I have had crimp jump issues since I started loading 44 mag and trying to diagnose cause and next steps. I am thinking I may need to try a different bullet but thought I would see if any here had some thoughts:

Press - Lee Turret Press

Dies - Lee dies and a Lyman Neck Expanding die. I load in the following order - resize all brass in 1st step. 4 turret steps - neck expander, powder through expander, hornady powder cop, seat and crimp.

Bullets - Xtreme Bullets, plated, 200 grain RNFP

Powder - 8.9 grains 700x (only powder I had access to when I started reloading, I have many other options now of course)

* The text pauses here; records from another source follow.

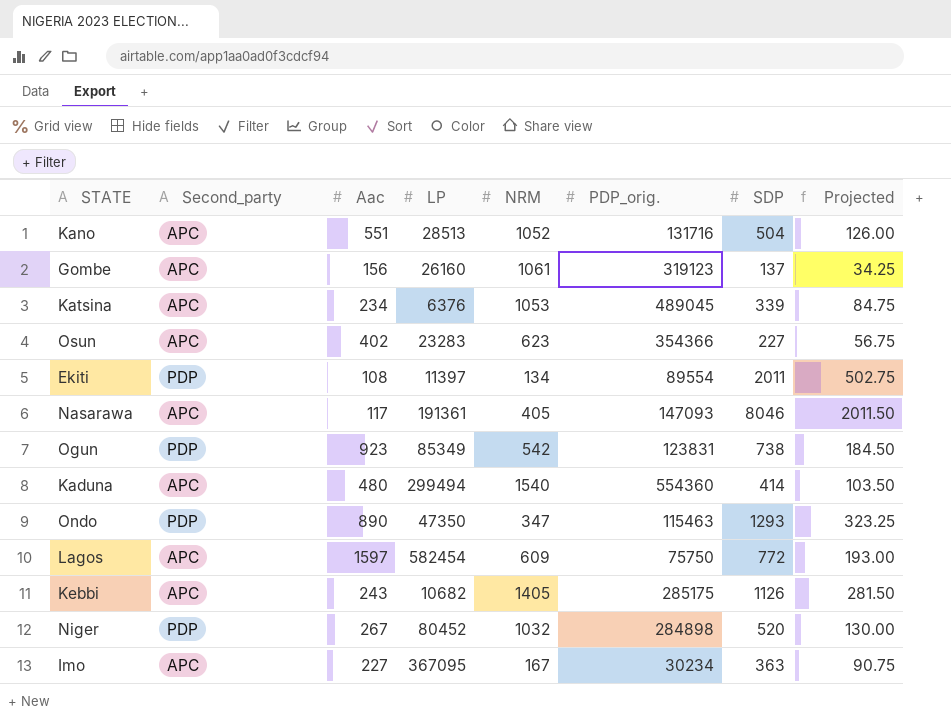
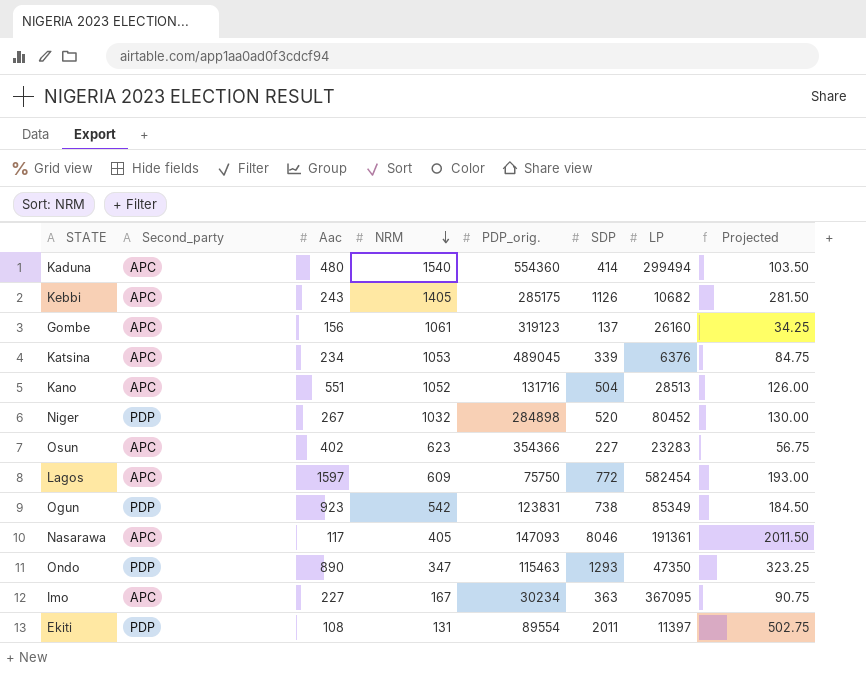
row order: none -> NRM descending
column LP | position: 4 -> 7
Ekiti | NRM: 134 -> 131

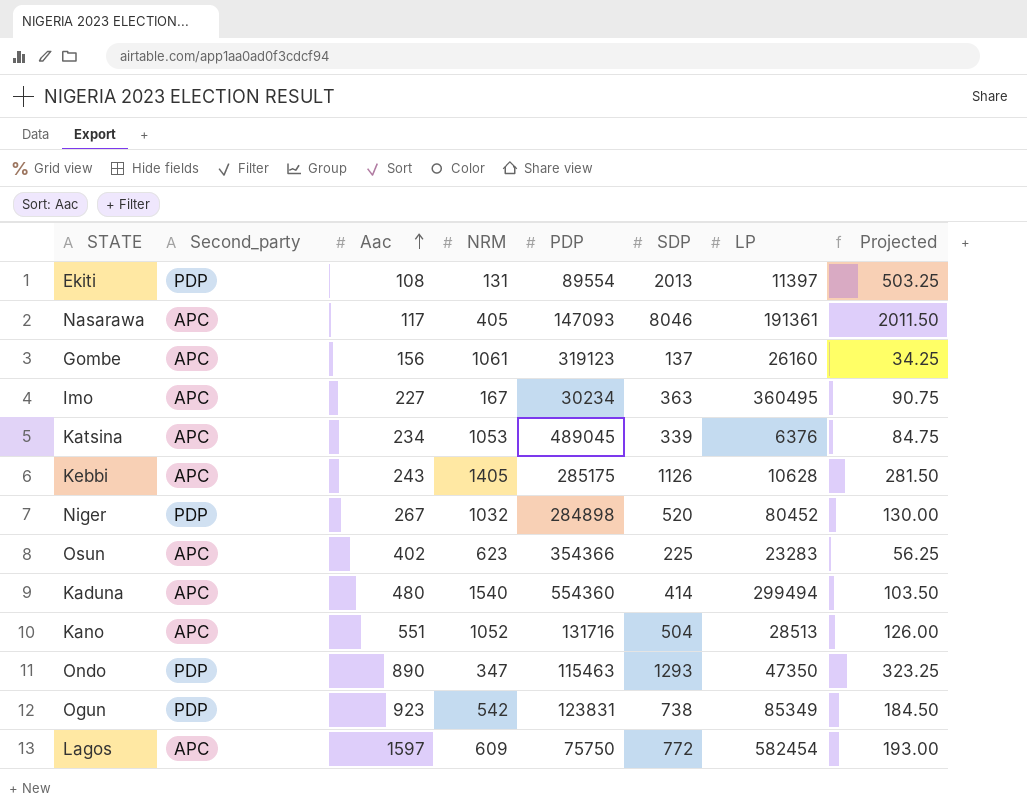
row order: NRM descending -> Aac ascending
column name: PDP_orig. -> PDP
Ekiti | SDP: 2011 -> 2013
Ekiti | Projected: 502.75 -> 503.25
Imo | LP: 367095 -> 360495
Kebbi | LP: 10682 -> 10628
Osun | SDP: 227 -> 225
Osun | Projected: 56.75 -> 56.25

Primers - CCI Large Pistol Primers

Gun - S&W 629 4"

Current cartridge measurements:

- After reloading - 1.547 OAL, this gets the crimp to the center of the cannaleur
- 6th cartridge after firing 5 in cylinder - 1.560-1.563 (taken from 3 samples). Jump of .013-.016

Questions:

- Is this an acceptable amount of jump or should I keep working for no jump?

What I've tried:

- Heavier crimp - I am about as heavy as I can go I think before shearing the plating becomes a concern

- Adjusting settings on original Lee dies - feel like I have tried a ton of different things including going as small a bell as possible on the powder through expander.

- Lyman Neck expanding die - this was my last try after doing a bunch of reading. I read neck tension is 90% of the issue and crimp about 10% so I thought maybe using this would solve the issue.

Possible Solutions:

1) Xtreme plated bullets with their shallow canneleur and plating just aren't a good match for 44 mag (work fine in my other loads). Try something else like Missouri Bullet Company coated bullets or step up to a more expensive jacketed option. I bought 1000 of these on sale before I knew better :)

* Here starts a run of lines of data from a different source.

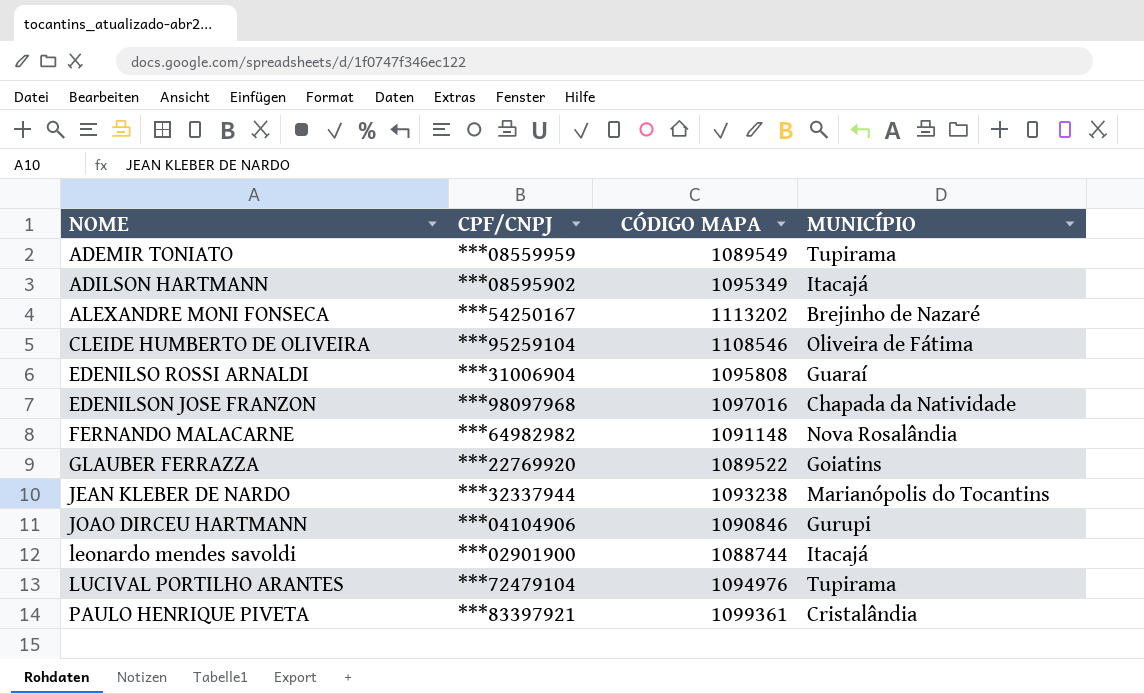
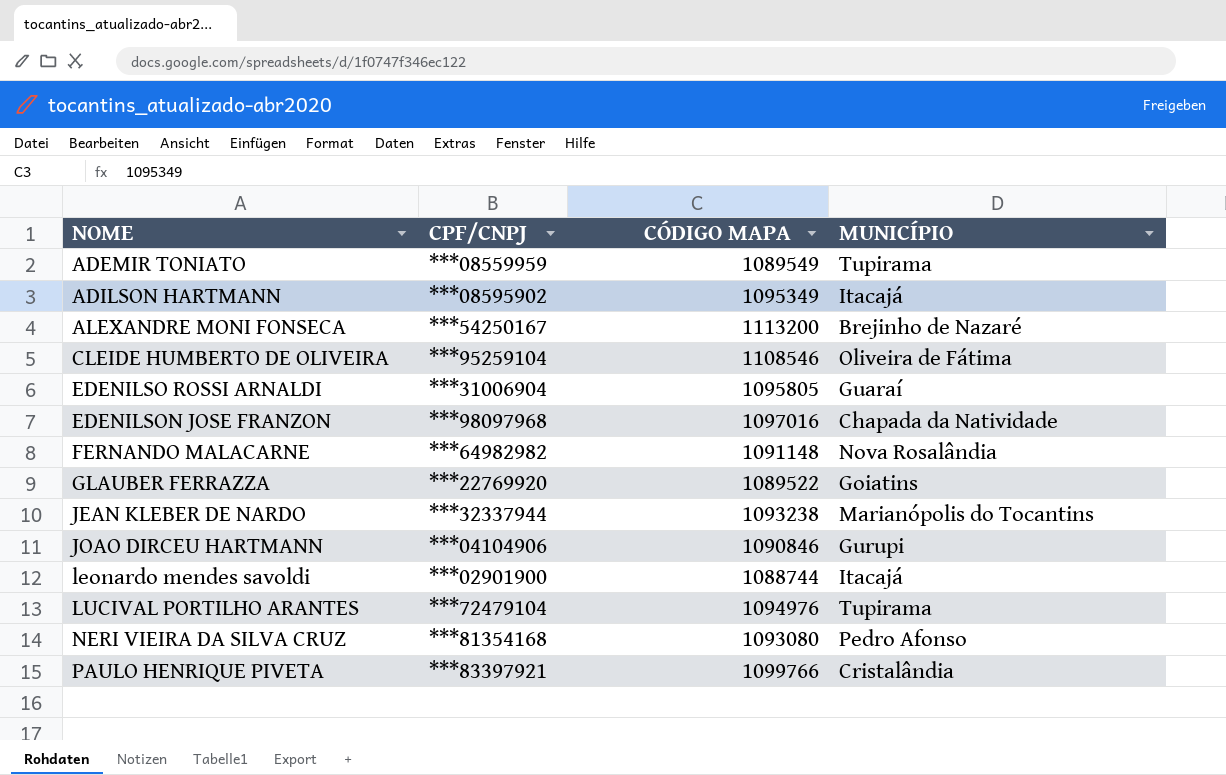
ALEXANDRE MONI FONSECA | CÓDIGO MAPA: 1113202 -> 1113200
EDENILSO ROSSI ARNALDI | CÓDIGO MAPA: 1095808 -> 1095805
row NERI VIEIRA DA SILVA CRUZ: none -> ***81354168 | 1093080 | Pedro Afonso
PAULO HENRIQUE PIVETA | CÓDIGO MAPA: 1099361 -> 1099766

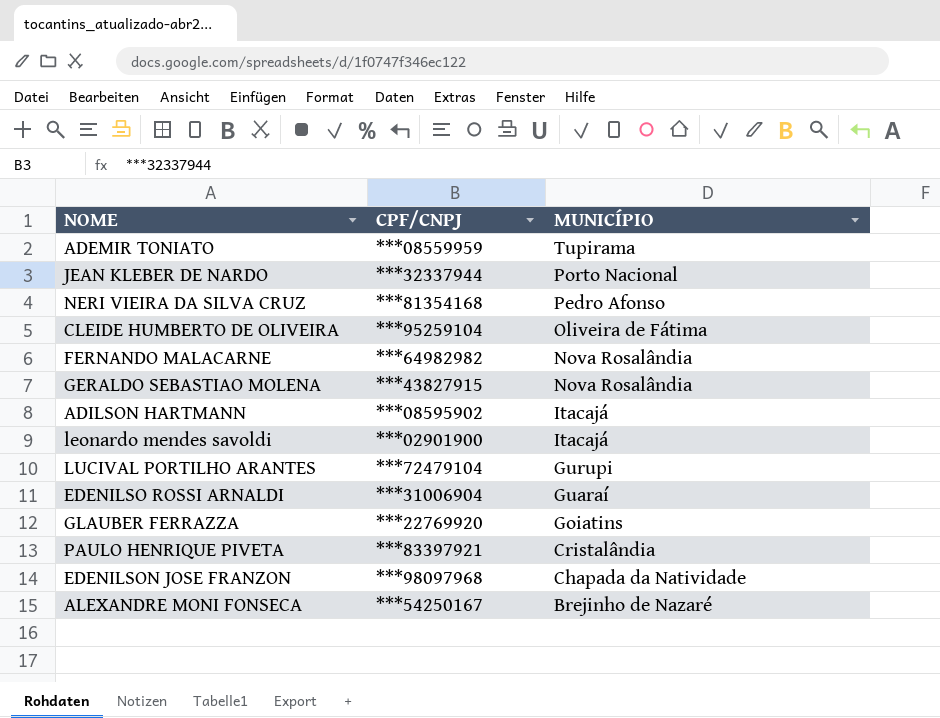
row order: NOME ascending -> MUNICÍPIO descending
column CÓDIGO MAPA | position: 3 -> none
row JOAO DIRCEU HARTMANN: ***04104906 | 1090846 | Gurupi -> none
JEAN KLEBER DE NARDO | MUNICÍPIO: Marianópolis do Tocantins -> Porto Nacional
row GERALDO SEBASTIAO MOLENA: none -> ***43827915 | Nova Rosalândia
LUCIVAL PORTILHO ARANTES | MUNICÍPIO: Tupirama -> Gurupi

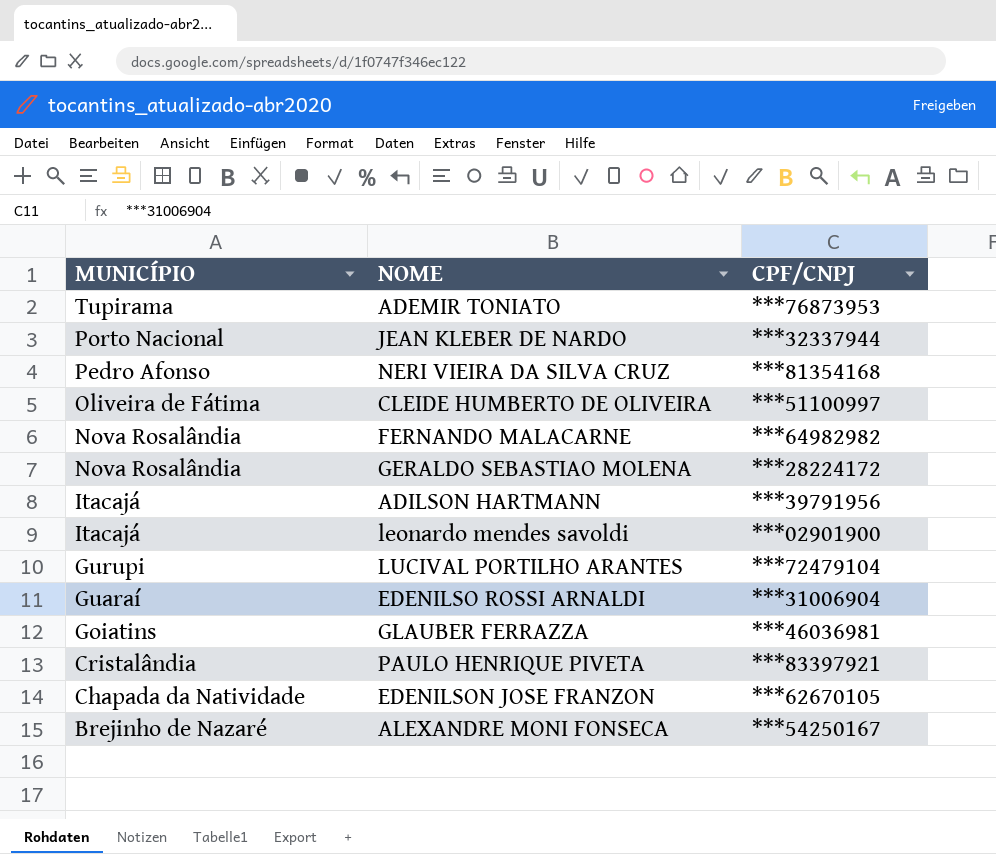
column MUNICÍPIO | position: 3 -> 1
ADEMIR TONIATO | CPF/CNPJ: ***08559959 -> ***76873953
CLEIDE HUMBERTO DE OLIVEIRA | CPF/CNPJ: ***95259104 -> ***51100997
GERALDO SEBASTIAO MOLENA | CPF/CNPJ: ***43827915 -> ***28224172
ADILSON HARTMANN | CPF/CNPJ: ***08595902 -> ***39791956
GLAUBER FERRAZZA | CPF/CNPJ: ***22769920 -> ***46036981
EDENILSON JOSE FRANZON | CPF/CNPJ: ***98097968 -> ***62670105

2) Possible the Lee powder through expander in station 2 is undoing somehow what the Lyman neck expander is doing in station 1 (though I thought I rolled off the expansion on this station, something to double check).

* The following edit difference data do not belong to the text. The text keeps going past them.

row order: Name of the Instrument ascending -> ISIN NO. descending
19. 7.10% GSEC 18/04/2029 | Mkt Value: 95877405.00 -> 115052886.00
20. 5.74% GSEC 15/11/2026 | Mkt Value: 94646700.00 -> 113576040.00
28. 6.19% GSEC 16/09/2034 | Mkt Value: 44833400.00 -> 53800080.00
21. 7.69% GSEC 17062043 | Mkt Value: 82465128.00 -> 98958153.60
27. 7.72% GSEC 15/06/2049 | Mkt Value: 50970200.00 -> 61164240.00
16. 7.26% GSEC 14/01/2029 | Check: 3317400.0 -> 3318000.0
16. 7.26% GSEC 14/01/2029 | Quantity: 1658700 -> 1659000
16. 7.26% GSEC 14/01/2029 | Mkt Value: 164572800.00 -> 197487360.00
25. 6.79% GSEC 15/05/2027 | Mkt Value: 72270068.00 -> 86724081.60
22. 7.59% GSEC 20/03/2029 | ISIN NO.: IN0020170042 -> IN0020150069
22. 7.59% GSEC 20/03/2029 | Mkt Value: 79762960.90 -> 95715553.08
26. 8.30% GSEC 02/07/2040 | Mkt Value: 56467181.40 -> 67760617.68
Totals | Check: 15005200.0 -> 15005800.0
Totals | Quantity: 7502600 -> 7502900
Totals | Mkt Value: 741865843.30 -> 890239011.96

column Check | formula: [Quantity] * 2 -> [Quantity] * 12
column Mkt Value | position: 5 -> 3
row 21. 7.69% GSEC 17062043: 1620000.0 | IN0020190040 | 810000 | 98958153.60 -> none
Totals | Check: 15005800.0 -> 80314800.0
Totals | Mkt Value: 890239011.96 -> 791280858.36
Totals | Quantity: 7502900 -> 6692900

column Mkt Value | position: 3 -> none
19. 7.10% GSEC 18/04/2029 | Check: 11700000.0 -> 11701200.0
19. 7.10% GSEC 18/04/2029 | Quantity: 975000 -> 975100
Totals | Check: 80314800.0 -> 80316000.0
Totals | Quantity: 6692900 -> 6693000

3) Try a different powder with the Xtreme bullets to see if maybe a lower pressure solution may help. The manuals don't give much info on the starting load pressure of 8.9 grains of 700X (200 grain jacketed bullet data) so I don't have data to compare. High end pressure is roughly in line with other loads. Speed is definitely on the low end.

Anyway, any thoughts would be appreciated.
 
Only time bullet jump was a problem for me , was caused by thin walled Super Vel brass. Does all brandS of brass do it? Bullet diameter is listed as .429" Your expander(s) should not be larger than .427"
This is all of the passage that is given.